Mitcham paraphrases Calhoun who stated that "compromise with Yankees was useless. The North would use it as a stepping-stone to greater concessions later."

The Northern majority had already begun to construe the Constitution to increase federal power and diminish states' rights, to minimize Southern influence at the national level. To avert disunion, the North had to stop its attacks and agree to a constitutional amendment to protect the Southern minority. It if would not or could not, the South should leave in peace.8

Mitcham writes that Calhoun would have gone down as one of our greatest political thinkers behind only Jefferson but for his "full-throated embrace of slavery."

Even so, John F. Kennedy ranked him among the top five senators ever. Had the South listened to Calhoun, the Civil War would have been fought a decade earlier, when the South was stronger. During the next ten years, due to immigration and the development of the West, the North grew stronger while Southern strength lagged. The South had a much better chance of winning in 1850 than it did in 1861, and even then, it was a near-run thing.9

Northerners knew they had the majority and were anxious to force their will on the rest of the country. Mitcham writes:

Webster made his final speech three days after Calhoun. He endorsed Clay's compromise. The anti-slavery Whigs, led by Senator William H. Seward of New York, were disappointed. Seward, meanwhile, became metaphysical. He spoke of obeying a 'higher law' than the Constitution---the kind of argument that could justify anything.10

Seward's "higher law" comment was warned about many times in the secession debate in the South in the year leading up to Southern states seceding. It is a perfect example of why Southerners did not trust Northerners to obey the Constitution, so how can you be in a country with them?
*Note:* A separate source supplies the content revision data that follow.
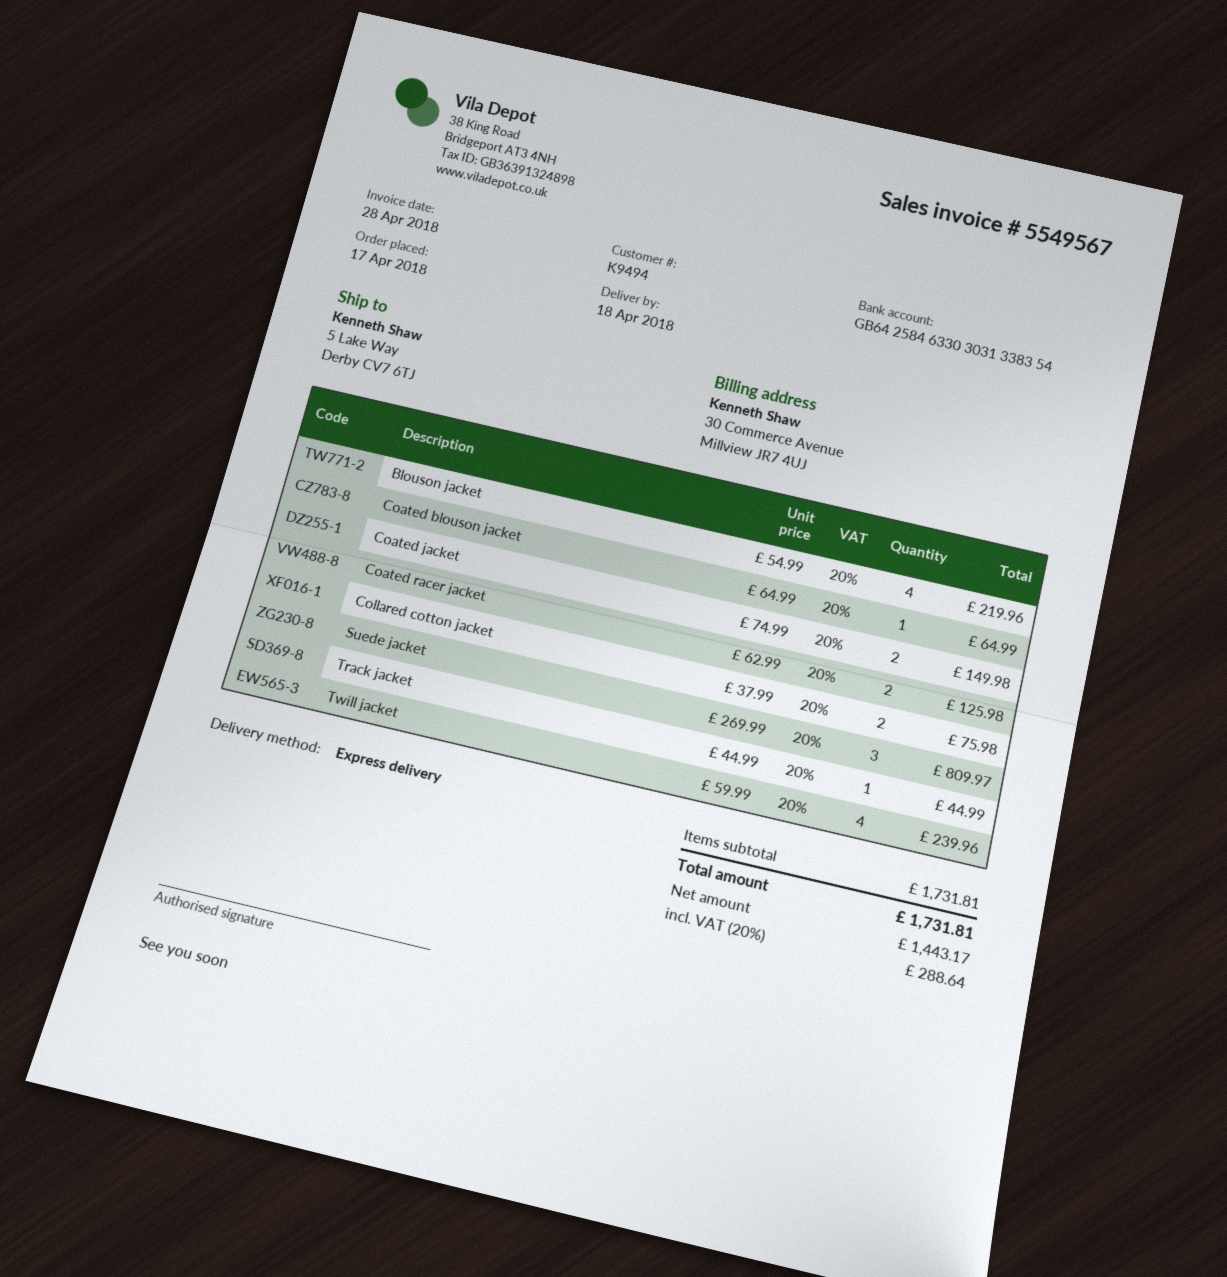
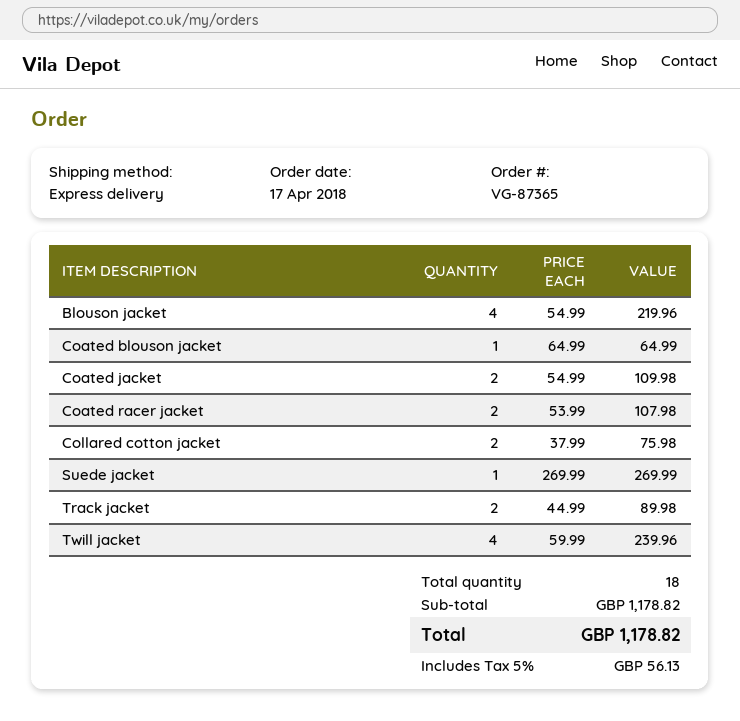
Coated jacket: 2 x 74.99 = 149.98 -> 2 x 54.99 = 109.98
Coated racer jacket: 2 x 62.99 = 125.98 -> 2 x 53.99 = 107.98
Suede jacket: 3 x 269.99 = 809.97 -> 1 x 269.99 = 269.99
Track jacket: 1 x 44.99 = 44.99 -> 2 x 44.99 = 89.98
subtotal: 1731.81 -> 1178.82
tax: 20% = 288.64 -> 5% = 56.13
total: 1731.81 -> 1178.82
Sounds like woke liberals today who despise our history and the Constitution. Many are from the same blue state area that Seward was in the 1860s.

Seward also had another inflammatory comment that Southerners heard loud and clear in 1858 when he said an "irrepressible conflict" was coming between North and South.

In June 1851 Uncle Tom's Cabin, which was "world class propaganda" in the form of fiction, came out. Tom's "cruel master, Simon Legree, who is a Northerner by birth, tried to break him of his religious faith. When he fails, Legree beats Tom to death out of frustration."11

Soon after, in 1856, pompous Sen. Charles Sumner of Massachusetts made an insulting speech about slavery and Sen. Andrew Butler of South Carolina. Butler was related to Rep. Preston Brooks, also of South Carolina.

Brooks, unable to challenge Sumner to a duel because that was something you did with gentlemen, and Sumner was considered a dog, entered the Senate chambers and beat Sumner unconscious with a gutta percha cane while Brooks' friend, Rep. Laurence M. Keitt of South Carolina, kept Sumner's friends at bay.

Brooks was the perfect example of the hostilities of North and South. He was hated in the North but adored in the South and his cane, which had shattered into pieces in the attack on Sumner, became valuable as each piece was begged for as a sacred relic.

Brooks was sent a replacement cane on which were the words: Hit Him Again.

I was once commander of the Preston Brooks Camp, SCV, out of Columbia, South Carolina and our excellent newsletter, which I edited and published, was entitled, of course, "Hit Him Again!"

Chapter VIII
The Chasm Grows

Mitcham includes so many fascinating stories in this chapter it is a delight to read, though some are quite sad.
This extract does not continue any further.